Honour hoodies this Plover Appreciation Day

Hooded Plovers (aka ‘hoodies’) breed between September and March on our local beaches every year.   With only 12 chicks surviving on the Surf Coast between 2010-2015 (6 of those 12 fledging in just one season alone), these precious birds need our support to help ensure their survival.

The Great Ocean Road Coast Committee (GORCC) works with the dedicated Friends of the Hooded Plovers (Surf Coast) volunteers and Birdlife Australia to protect the hoodies and ensure as many chicks as possible fledge (take flight).

This September 16 BirdLife Australia is celebrating the plight of the plover through the first ever Plover Appreciation Day.

The Day recognises all ground-nesting plovers including the vulnerable Hooded Plover that is often seen breeding on the Surf Coast.

cute birds
A pair of Hooded Plover chicks.  Image: Grainne Maguire

The aim is to raise awareness of the plight of ground-nesting plovers across the world and spread awareness about how everyone can help save them.

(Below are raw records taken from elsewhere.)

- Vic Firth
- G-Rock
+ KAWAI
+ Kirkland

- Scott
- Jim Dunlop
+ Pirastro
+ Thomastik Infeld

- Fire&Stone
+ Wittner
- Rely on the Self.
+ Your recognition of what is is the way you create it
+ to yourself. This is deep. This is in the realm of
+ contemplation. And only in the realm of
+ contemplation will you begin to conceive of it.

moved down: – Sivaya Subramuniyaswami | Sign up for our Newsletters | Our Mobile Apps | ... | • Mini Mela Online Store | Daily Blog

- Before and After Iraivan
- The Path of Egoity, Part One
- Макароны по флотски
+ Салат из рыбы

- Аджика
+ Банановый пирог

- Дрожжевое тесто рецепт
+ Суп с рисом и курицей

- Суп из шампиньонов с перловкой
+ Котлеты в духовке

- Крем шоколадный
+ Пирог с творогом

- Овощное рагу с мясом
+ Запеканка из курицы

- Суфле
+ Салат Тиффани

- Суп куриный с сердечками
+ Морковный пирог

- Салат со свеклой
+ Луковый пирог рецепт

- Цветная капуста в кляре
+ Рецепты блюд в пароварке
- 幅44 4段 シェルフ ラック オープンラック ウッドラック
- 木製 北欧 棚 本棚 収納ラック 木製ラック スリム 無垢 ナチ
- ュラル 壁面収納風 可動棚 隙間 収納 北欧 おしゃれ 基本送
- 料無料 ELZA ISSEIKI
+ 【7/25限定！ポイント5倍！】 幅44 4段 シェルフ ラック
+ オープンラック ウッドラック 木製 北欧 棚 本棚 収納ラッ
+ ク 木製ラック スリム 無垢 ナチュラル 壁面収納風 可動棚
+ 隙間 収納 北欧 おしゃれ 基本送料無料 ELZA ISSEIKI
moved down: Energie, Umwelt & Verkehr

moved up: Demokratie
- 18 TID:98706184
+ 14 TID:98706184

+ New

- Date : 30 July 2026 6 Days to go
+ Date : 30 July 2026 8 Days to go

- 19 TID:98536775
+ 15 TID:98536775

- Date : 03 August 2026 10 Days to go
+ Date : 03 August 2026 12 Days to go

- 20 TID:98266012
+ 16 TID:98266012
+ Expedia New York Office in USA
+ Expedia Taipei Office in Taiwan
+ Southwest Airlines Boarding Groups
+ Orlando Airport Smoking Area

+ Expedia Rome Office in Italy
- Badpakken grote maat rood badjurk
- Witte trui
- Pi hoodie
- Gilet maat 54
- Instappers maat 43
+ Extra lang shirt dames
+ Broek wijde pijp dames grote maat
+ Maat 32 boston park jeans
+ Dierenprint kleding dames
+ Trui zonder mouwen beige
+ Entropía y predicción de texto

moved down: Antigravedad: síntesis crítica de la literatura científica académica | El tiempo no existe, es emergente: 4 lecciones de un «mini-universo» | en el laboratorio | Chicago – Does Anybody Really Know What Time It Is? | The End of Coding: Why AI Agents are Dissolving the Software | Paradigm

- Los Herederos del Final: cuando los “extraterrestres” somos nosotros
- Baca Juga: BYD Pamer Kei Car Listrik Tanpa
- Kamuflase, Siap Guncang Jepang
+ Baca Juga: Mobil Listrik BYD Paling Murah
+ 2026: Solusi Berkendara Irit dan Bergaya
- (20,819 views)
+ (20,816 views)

Along the Surf Coast, humans and dogs pose are one of the biggest threats to the Hooded Plover’s survival.  Unfortunately, Hoodies create nests on the beach during the busiest season on the coast, forcing them to share their breeding sites with thousands of beach-goers (and their dogs, vehicles, horses … ).

The breeding habits of the Hoodie mean they are in direct conflict with not only humans and dogs but introduced predators as well.  To make matters worse for the Hoodie:

  • They lay their eggs on beaches above the high tide level where people like to walk their dogs or lay out their towels.
  • Any disturbance from people or animals can drive the adult birds away from their nests and chicks.
  • The eggs are almost impossible to see, which makes them very easy to step on.
  • The chicks are tiny, fragile and defenceless making them very vulnerable to threats.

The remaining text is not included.